__What the task asks__. Beginning with the first line below, output every record verbatim and leave out the images.
── Material provided ──
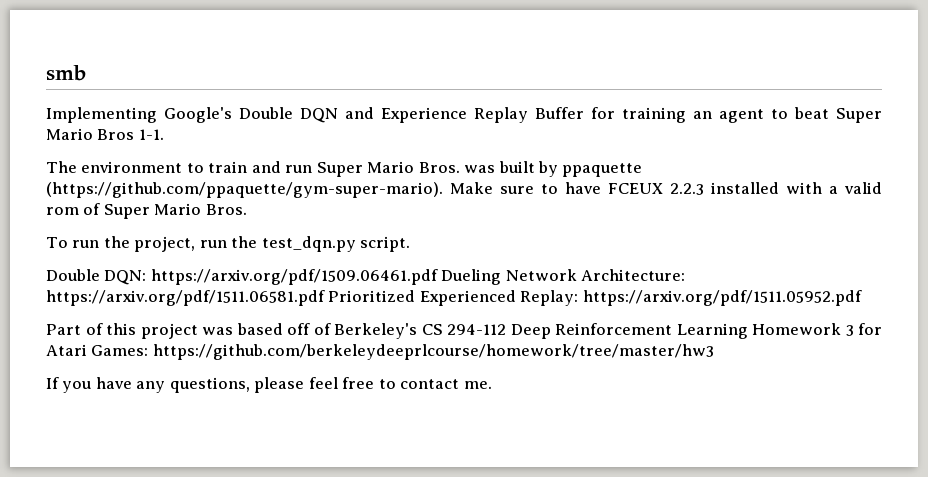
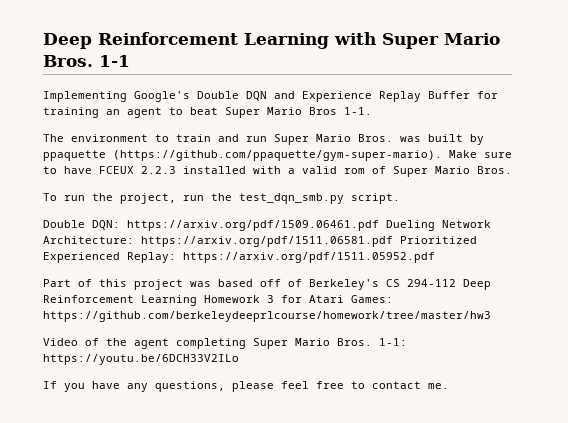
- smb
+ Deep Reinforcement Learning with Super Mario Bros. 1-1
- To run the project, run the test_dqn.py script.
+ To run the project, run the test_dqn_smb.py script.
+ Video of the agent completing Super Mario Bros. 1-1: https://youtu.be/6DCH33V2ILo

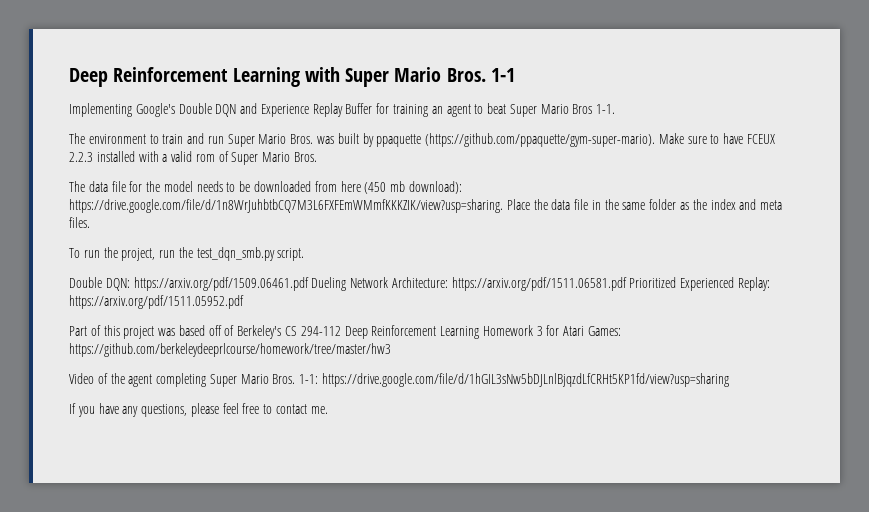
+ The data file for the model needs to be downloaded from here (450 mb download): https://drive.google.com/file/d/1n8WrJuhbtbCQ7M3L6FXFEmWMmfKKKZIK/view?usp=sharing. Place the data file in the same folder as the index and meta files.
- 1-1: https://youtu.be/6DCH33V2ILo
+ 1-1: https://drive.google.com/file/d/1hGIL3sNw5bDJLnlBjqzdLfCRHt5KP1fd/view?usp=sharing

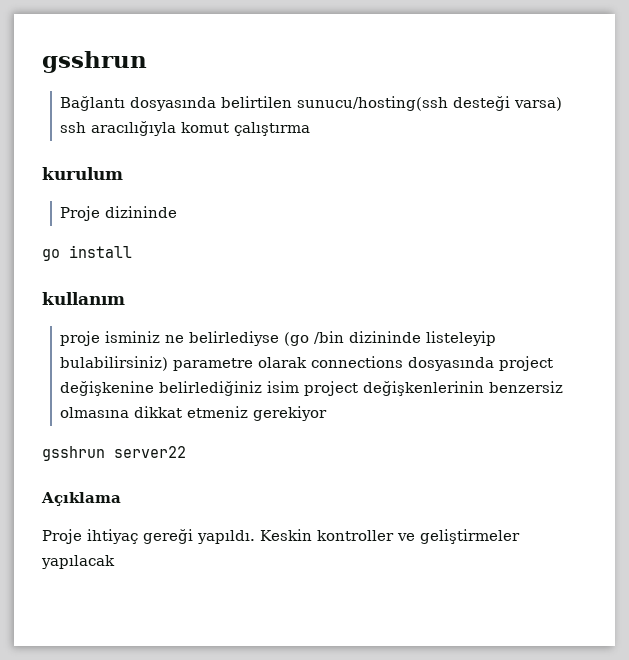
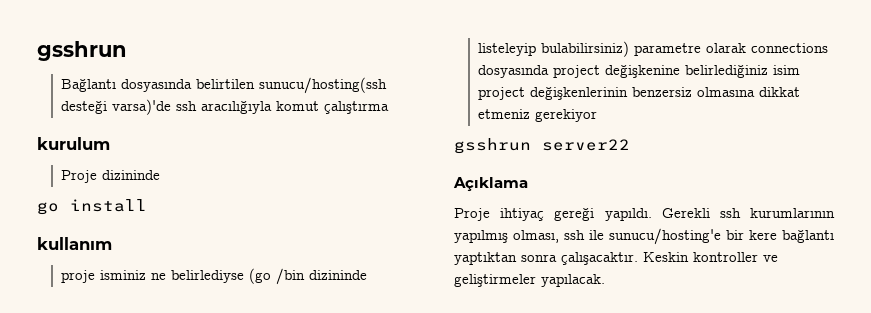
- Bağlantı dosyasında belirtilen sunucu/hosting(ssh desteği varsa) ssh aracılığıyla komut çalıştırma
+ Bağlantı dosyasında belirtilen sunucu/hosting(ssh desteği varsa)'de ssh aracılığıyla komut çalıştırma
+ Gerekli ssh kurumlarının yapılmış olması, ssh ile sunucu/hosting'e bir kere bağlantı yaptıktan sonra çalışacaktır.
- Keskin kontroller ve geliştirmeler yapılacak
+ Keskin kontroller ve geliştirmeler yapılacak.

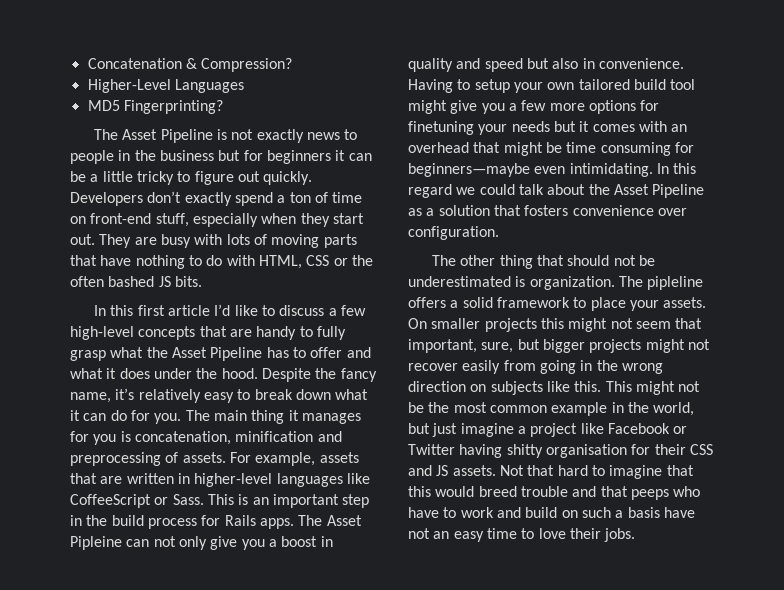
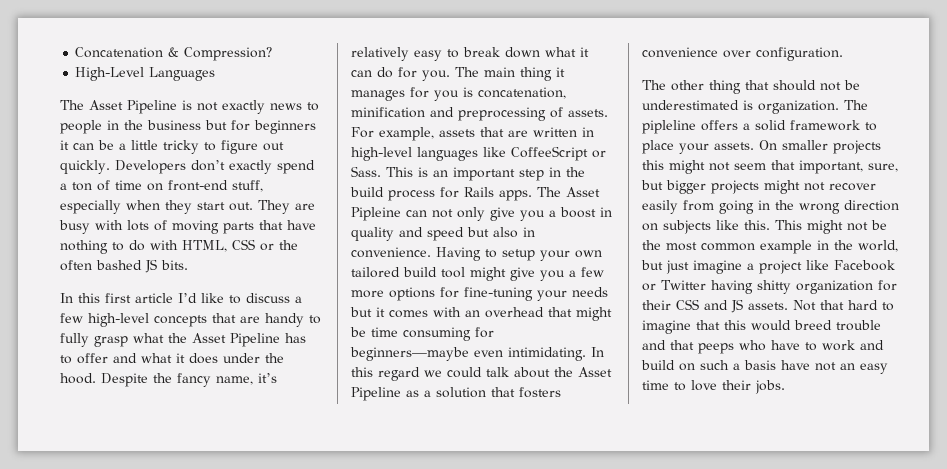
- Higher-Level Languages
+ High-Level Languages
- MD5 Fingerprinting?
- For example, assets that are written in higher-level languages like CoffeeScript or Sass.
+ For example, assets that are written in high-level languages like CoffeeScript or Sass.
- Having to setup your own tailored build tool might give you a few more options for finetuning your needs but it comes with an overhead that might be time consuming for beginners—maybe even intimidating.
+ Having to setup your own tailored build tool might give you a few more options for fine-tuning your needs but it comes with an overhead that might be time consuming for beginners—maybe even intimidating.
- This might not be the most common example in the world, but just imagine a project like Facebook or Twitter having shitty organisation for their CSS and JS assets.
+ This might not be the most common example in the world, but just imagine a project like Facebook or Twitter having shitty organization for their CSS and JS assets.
───
__Solved exercise__.
- smb
+ Deep Reinforcement Learning with Super Mario Bros. 1-1
- To run the project, run the test_dqn.py script.
+ To run the project, run the test_dqn_smb.py script.
+ Video of the agent completing Super Mario Bros. 1-1: https://youtu.be/6DCH33V2ILo

+ The data file for the model needs to be downloaded from here (450 mb download): https://drive.google.com/file/d/1n8WrJuhbtbCQ7M3L6FXFEmWMmfKKKZIK/view?usp=sharing. Place the data file in the same folder as the index and meta files.
- 1-1: https://youtu.be/6DCH33V2ILo
+ 1-1: https://drive.google.com/file/d/1hGIL3sNw5bDJLnlBjqzdLfCRHt5KP1fd/view?usp=sharing

- Bağlantı dosyasında belirtilen sunucu/hosting(ssh desteği varsa) ssh aracılığıyla komut çalıştırma
+ Bağlantı dosyasında belirtilen sunucu/hosting(ssh desteği varsa)'de ssh aracılığıyla komut çalıştırma
+ Gerekli ssh kurumlarının yapılmış olması, ssh ile sunucu/hosting'e bir kere bağlantı yaptıktan sonra çalışacaktır.
- Keskin kontroller ve geliştirmeler yapılacak
+ Keskin kontroller ve geliştirmeler yapılacak.

- Higher-Level Languages
+ High-Level Languages
- MD5 Fingerprinting?
- For example, assets that are written in higher-level languages like CoffeeScript or Sass.
+ For example, assets that are written in high-level languages like CoffeeScript or Sass.
- Having to setup your own tailored build tool might give you a few more options for finetuning your needs but it comes with an overhead that might be time consuming for beginners—maybe even intimidating.
+ Having to setup your own tailored build tool might give you a few more options for fine-tuning your needs but it comes with an overhead that might be time consuming for beginners—maybe even intimidating.
- This might not be the most common example in the world, but just imagine a project like Facebook or Twitter having shitty organisation for their CSS and JS assets.
+ This might not be the most common example in the world, but just imagine a project like Facebook or Twitter having shitty organization for their CSS and JS assets.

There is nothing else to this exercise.